Absurd Person Singular

Alan Ayckbourn
Garrick Theatre
(2007)

Production photo

If ever there was a playwright who "does what it says on the tin" it is Alan Ayckbourn. He has now written some seventy plays and often seems to be using a tried and tested formula that may not always be terribly challenging but gets laughs and delights audiences up and down the country.

Absurd Person Singular, written 35 years ago, is as good an example as any. It takes three couples on three consecutive Christmas Eves and uses them both as exemplars of type and also like pawns in a carefully planned chess game.

While Ayckbourn's characters may not have great depth, they do allow the playwright to address his favourite issues of sexual politics and social mobility from a series of different viewpoints.

Beyond an ability to characterise middle class mundanity, the Scarborough-based playwright has two real strengths. He is effortlessly able to write fantastic one-liners and enjoys a talent for creating hilarious situations that seem as fresh today as they must have been first time around.

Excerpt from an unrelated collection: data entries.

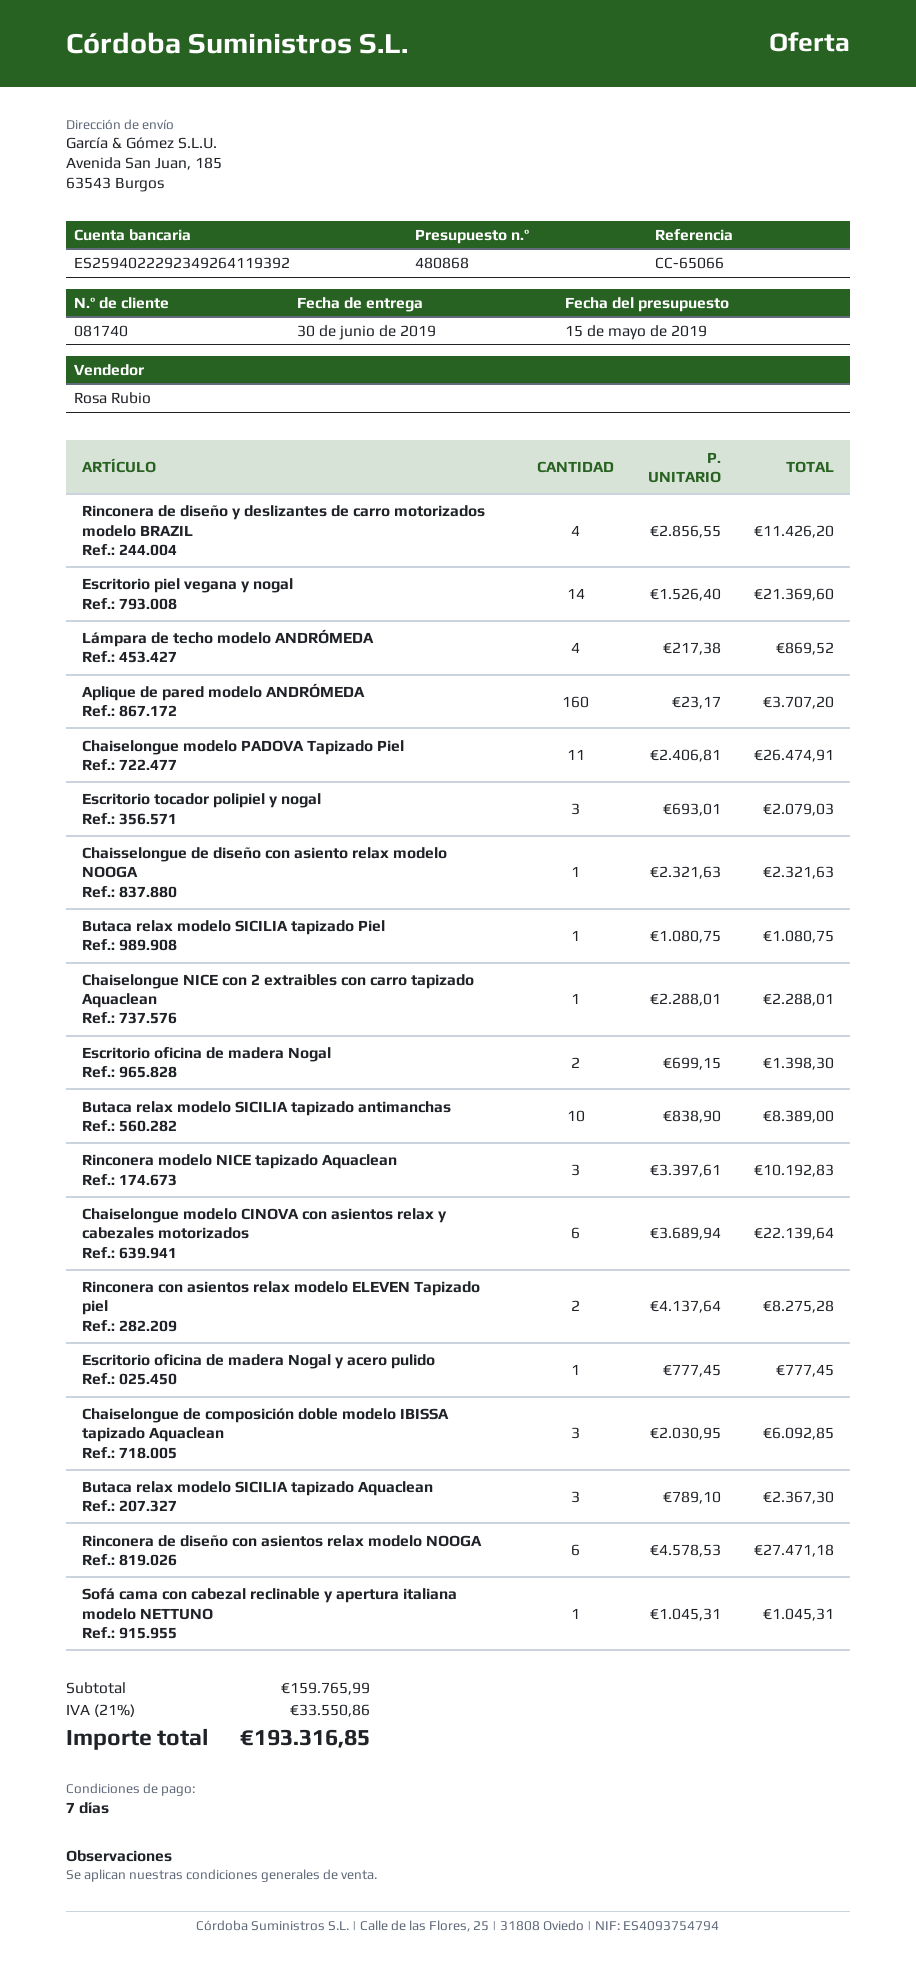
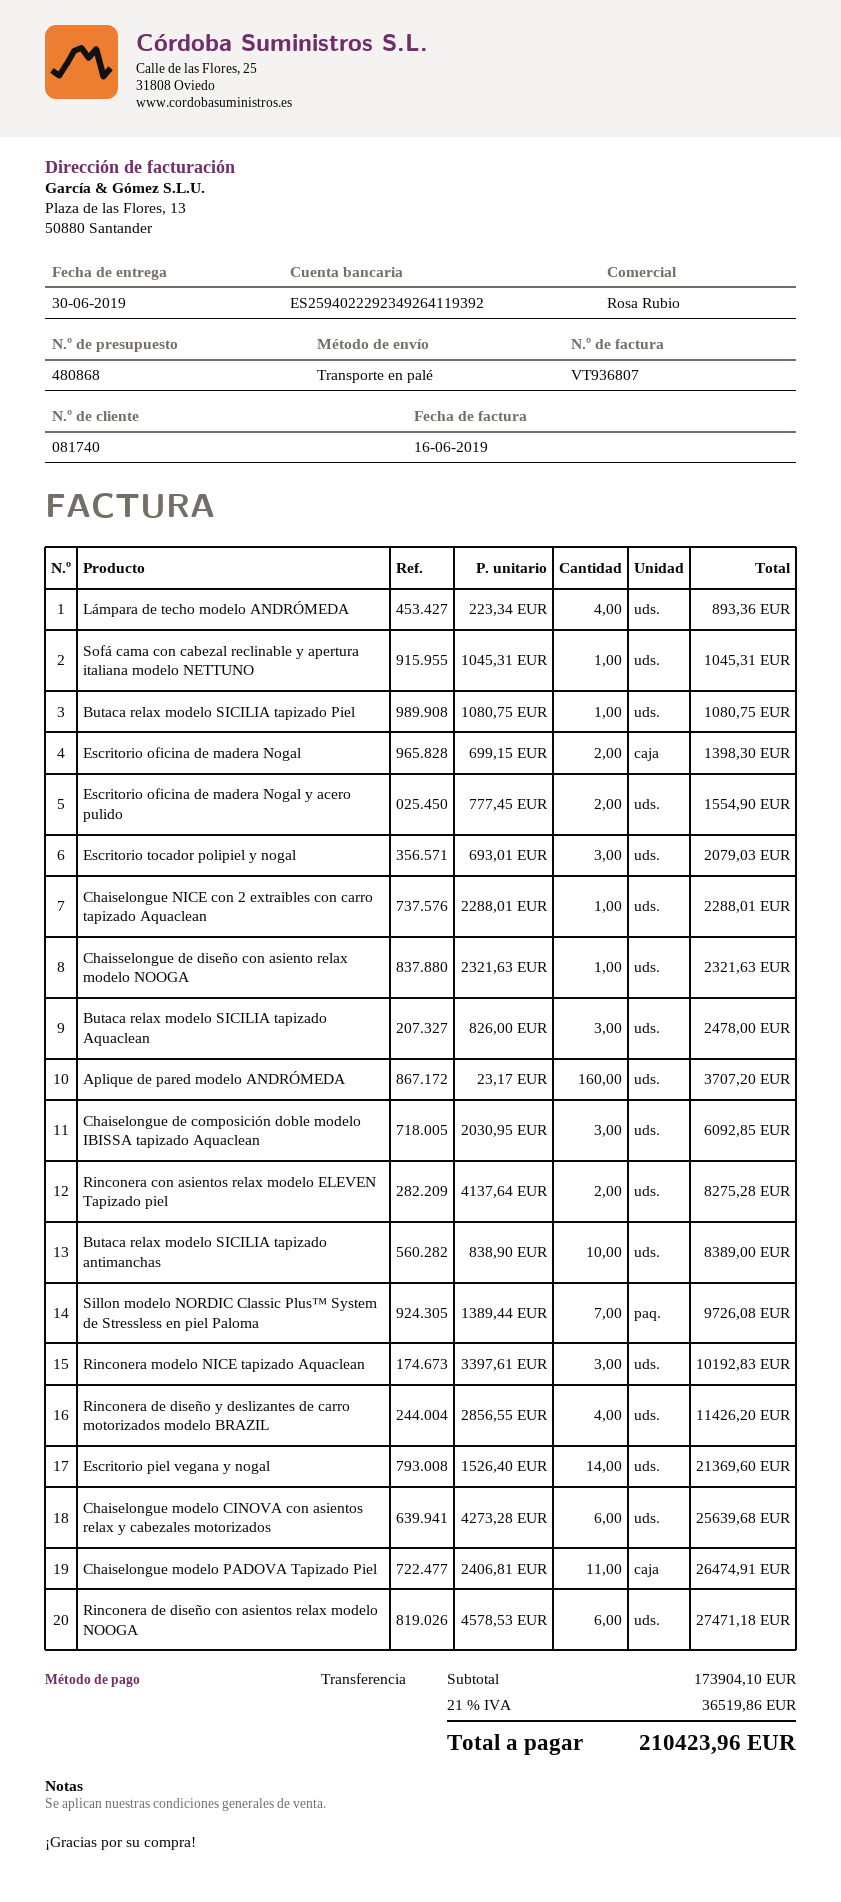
Lámpara de techo modelo ANDRÓMEDA: 4 x 217.38 = 869.52 -> 4 x 223.34 = 893.36
Chaiselongue modelo CINOVA con asientos relax y cabezales motorizados: 6 x 3689.94 = 22139.64 -> 6 x 4273.28 = 25639.68
Escritorio oficina de madera Nogal y acero pulido: 1 x 777.45 = 777.45 -> 2 x 777.45 = 1554.90
Butaca relax modelo SICILIA tapizado Aquaclean: 3 x 789.10 = 2367.30 -> 3 x 826.00 = 2478.00
Sillon modelo NORDIC Classic Plus™ System de Stressless en piel Paloma: none -> 7 x 1389.44 = 9726.08
subtotal: 159765.99 -> 173904.10
tax: 21% = 33550.86 -> 21% = 36519.86
total: 193316.85 -> 210423.96

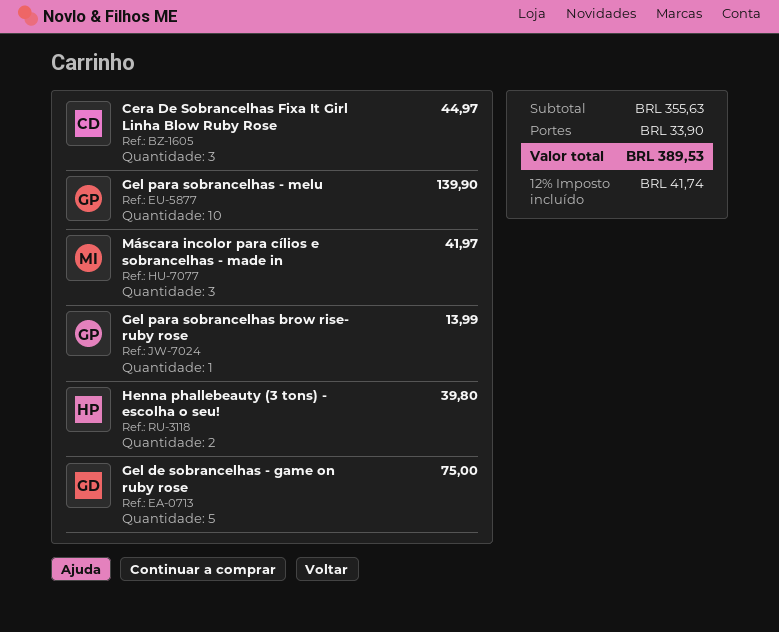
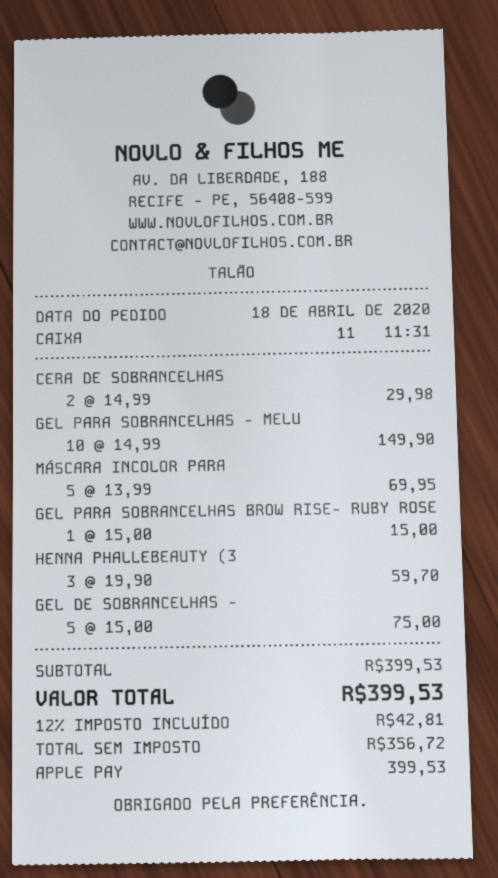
Cera De Sobrancelhas Fixa It Girl Linha Blow Ruby Rose: 3 for 44.97 -> 2 for 29.98
Gel para sobrancelhas - melu: 10 for 139.90 -> 10 for 149.90
Máscara incolor para cílios e sobrancelhas - made in: 3 for 41.97 -> 5 for 69.95
Gel para sobrancelhas brow rise- ruby rose: 1 for 13.99 -> 1 for 15.00
Henna phallebeauty (3 tons) - escolha o seu!: 2 for 39.80 -> 3 for 59.70
subtotal: 355.63 -> 399.53
shipping: 33.90 -> none
tax: 12% = 41.74 -> 12% = 42.81
total: 389.53 -> 399.53

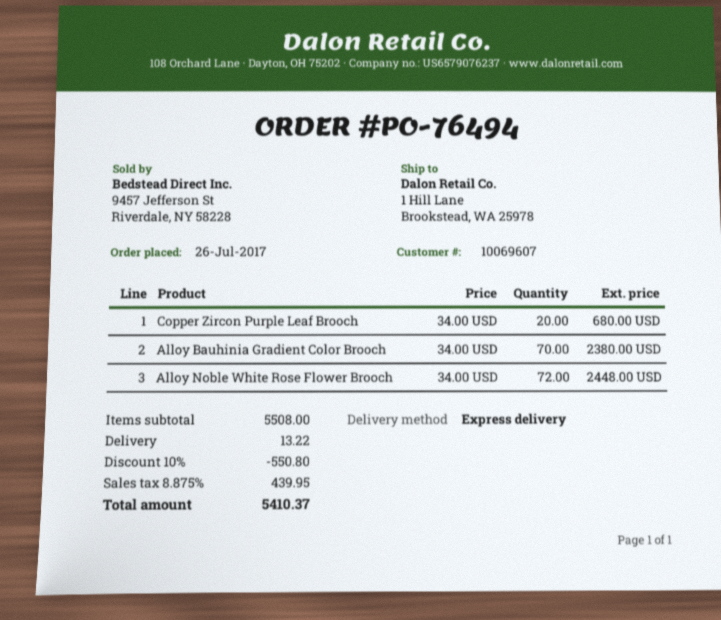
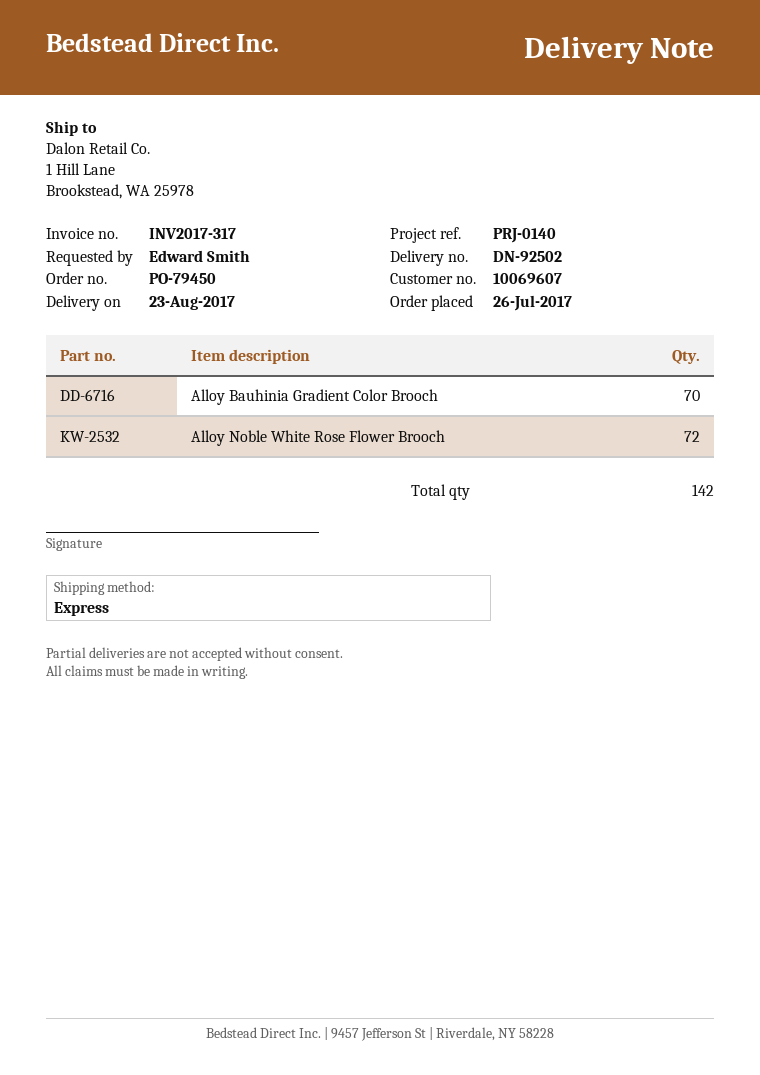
order number: PO-76494 -> PO-79450
Copper Zircon Purple Leaf Brooch: 20 -> none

In Absurd Person Singular the curtain rises on the tasteless kitchen of the Hopcrafts, an upwardly mobile couple who by the end of the mini-trilogy put fear into the hearts of the guests at this first festive party.

Jane, an obsessive compulsive cleaner, is played impeccably by Jane Horrocks who catches the sense of manic activity without quite taking it over the top into caricature. Her husband, David Bamber's Sidney, is a crushing bore, who at one point manages to pack a single breathless sentence with ten consecutive clichés.

Their unlucky visitors are acquaintances whom Sidney believes will be useful to him as in his ambition to transform from shopkeeper to entrepreneur.

David Horovitch plays Ronald Brewster-Wright, the kind of gentleman bank manager who disappeared with the advent of a new cut-throat corporate culture. He is a decent type if wholly unsuited to his job and has his hands full with his wife Marion. She is played by Jenny Seagrove as the kind of upper-class bitch who speaks with the strangulated tones of a duchess and has an abiding fondness for gin.

If one ignores the lives and souls of each party, the never seen Dick and Lottie Potter, the other couple involved are randy Scottish architect Geoffrey (John Gordon Sinclair) and Lia Williams as his manic depressive wife Eva.

The social comedy in this first act is largely centred on poor Jane's vain attempts to avoid embarrassment, which leave her outside in the pouring rain for the whole evening.

The second act moves from the tidiest kitchen in existence to the worst, a stripped pine monstrosity belonging to the Jacksons. This time, the now catatonic Eva moves centre stage, making no fewer than seven attempts to commit suicide in a tour de force cameo from Miss Williams, who has to work very hard to keep the straightest of suicidal faces.

By the end, all of the guests are doing DIY, creating great comic moments. first with an angrily wet David Bamber and then an electric David Horovitch.

The final knockings take us to the converted church occupied by the posh Brewster-Wrights. Without central heating, this becomes a frozen hellhole but with a dipsomaniac hostess and the guests from hell trying to make their way in, there is still scope for a great deal more laughter.

While Absurd Person Singular is on the surface a light, farcical comedy that seems somewhat dated, the shifts in fortunes of the Hopcrafts in one direction and the other two couples in another, say much about the period, as do the power struggles within each married couple.

This impression of what is now a historical era is consolidated by the efforts of designer Michael Pavelka, to whom it is a compliment to say that the garish costumes are truly hideous and the kitchens ghastly.

Absurd Person Singular is good quality Christmas fun and will provide enough entertainment, thanks to a tremendous cast well directed by Alan Strachan, to fill the Garrick through the holiday season.